━━━━━ AVAILABLE DATA ━━━━━

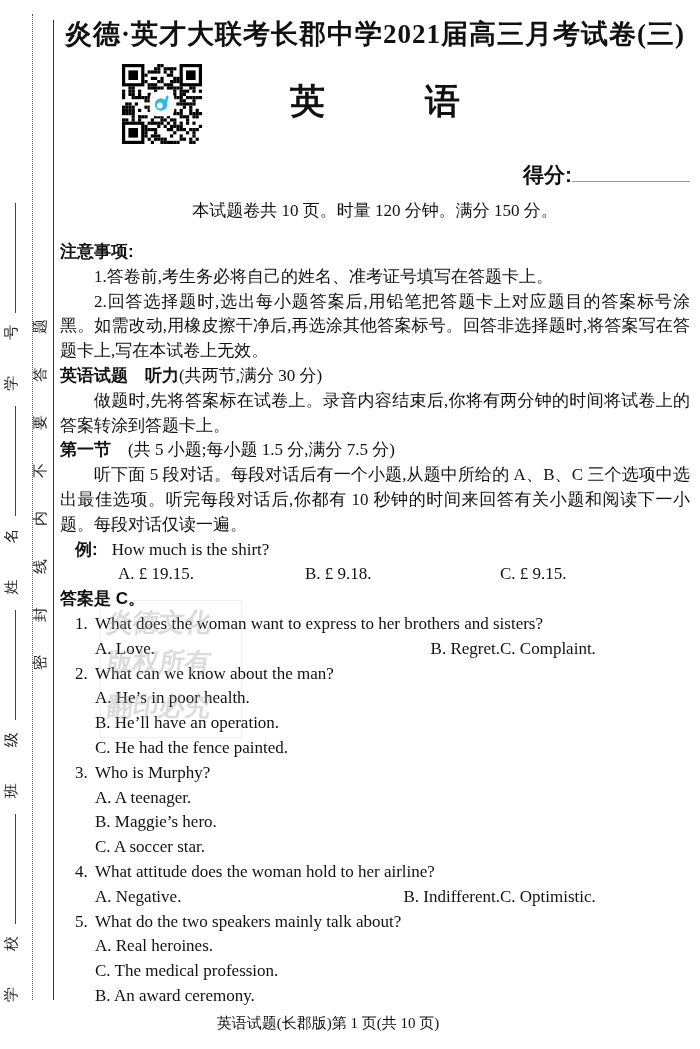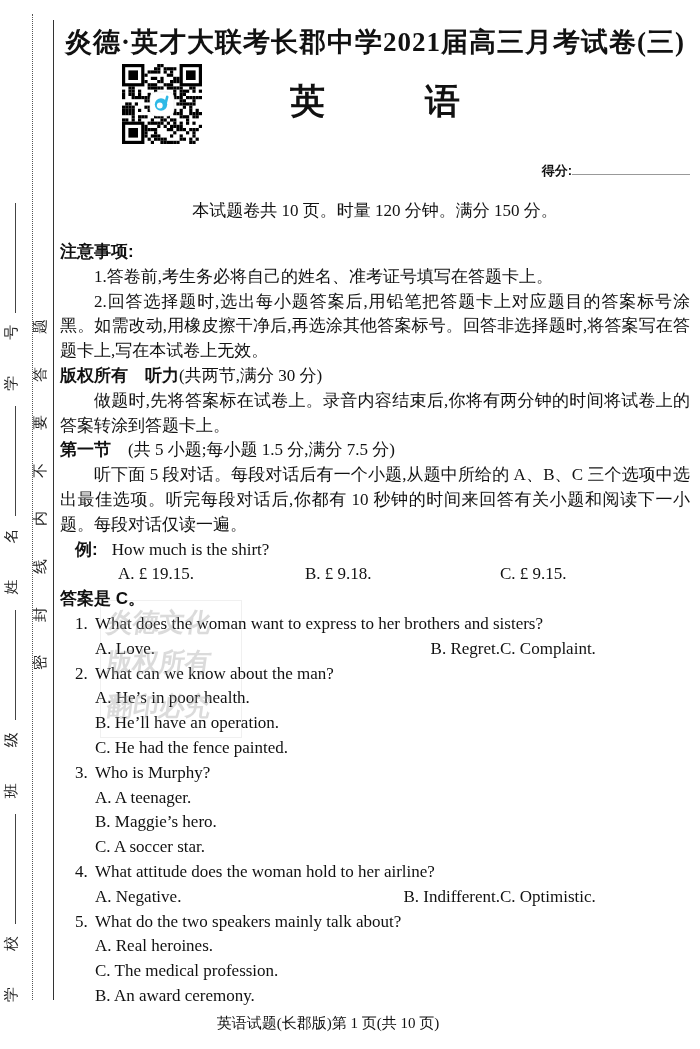--- a/index.html
+++ b/index.html
@@ -25,7 +25,7 @@
   
   .panel { position:absolute; left:60px; top:0; width:630px; height:1049px; }
 
-  .header-title { position:absolute; top:24px; left:0; width:100%; text-align:center;
+  .header-title { position:absolute; top:16px; left:0; width:100%; text-align:center;
     font-size:27px; font-weight:900; letter-spacing:1px; white-space:nowrap;
     font-family:"Liberation Serif","DejaVu Serif",serif; }
 

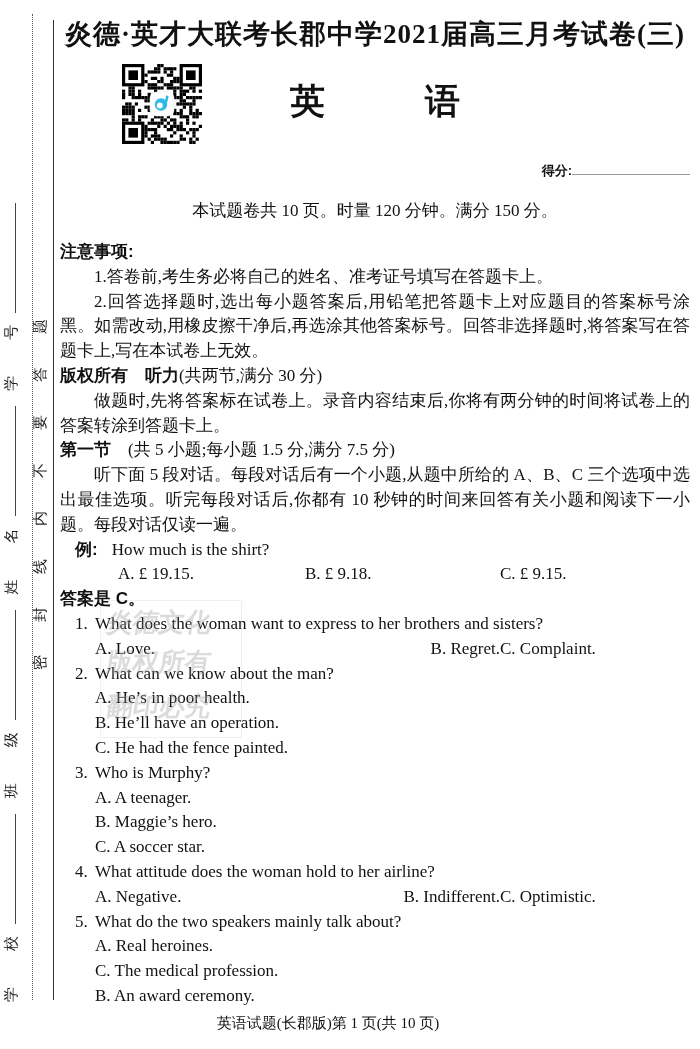--- a/index.html
+++ b/index.html
@@ -35,7 +35,7 @@
     justify-content:center; gap:100px; font-size:35px; font-weight:bold;
     font-family:"Liberation Sans","DejaVu Sans",sans-serif; }
 
-  .score-row { position:absolute; top:161px; right:0; font-size:13px; }
+  .score-row { position:absolute; top:161px; right:0; font-size:21px; }
   .score-row .score-underline { display:inline-block; width:118px; height:14px; border-bottom:1.5px solid #999; }
 
   .paper-info { position:absolute; top:199px; left:0; width:100%; text-align:center; font-size:17px; }

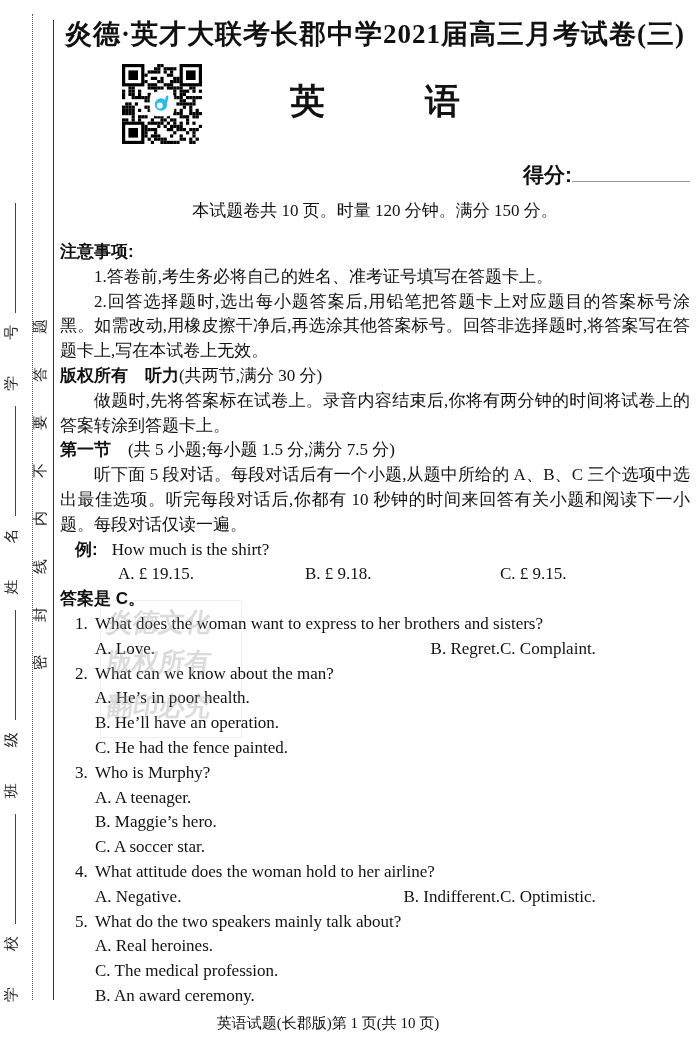--- a/index.html
+++ b/index.html
@@ -321,7 +321,7 @@
     <p class="indent">1.答卷前,考生务必将自己的姓名、准考证号填写在答题卡上。</p>
     <p class="indent">2.回答选择题时,选出每小题答案后,用铅笔把答题卡上对应题目的答案标号涂黑。如需改动,用橡皮擦干净后,再选涂其他答案标号。回答非选择题时,将答案写在答题卡上,写在本试卷上无效。</p>
 
-    <p><span class="hei">版权所有　听力</span><span>(共两节,满分 30 分)</span></p>
+    <p><span class="hei">英语试题　听力</span><span>(共两节,满分 30 分)</span></p>
     <p class="indent">做题时,先将答案标在试卷上。录音内容结束后,你将有两分钟的时间将试卷上的答案转涂到答题卡上。</p>
 
     <p><span class="hei">第一节</span><span>　(共 5 小题;每小题 1.5 分,满分 7.5 分)</span></p>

━━━━━

Exclude all pictures and return precisely the lines from the one containing "position:absolute; top:199px; left:0;" through the closing line of the data.

   .paper-info { position:absolute; top:199px; left:0; width:100%; text-align:center; font-size:17px; }

--- a/index.html
+++ b/index.html
@@ -321,7 +321,7 @@
     <p class="indent">1.答卷前,考生务必将自己的姓名、准考证号填写在答题卡上。</p>
     <p class="indent">2.回答选择题时,选出每小题答案后,用铅笔把答题卡上对应题目的答案标号涂黑。如需改动,用橡皮擦干净后,再选涂其他答案标号。回答非选择题时,将答案写在答题卡上,写在本试卷上无效。</p>
 
-    <p><span class="hei">版权所有　听力</span><span>(共两节,满分 30 分)</span></p>
+    <p><span class="hei">英语试题　听力</span><span>(共两节,满分 30 分)</span></p>
     <p class="indent">做题时,先将答案标在试卷上。录音内容结束后,你将有两分钟的时间将试卷上的答案转涂到答题卡上。</p>
 
     <p><span class="hei">第一节</span><span>　(共 5 小题;每小题 1.5 分,满分 7.5 分)</span></p>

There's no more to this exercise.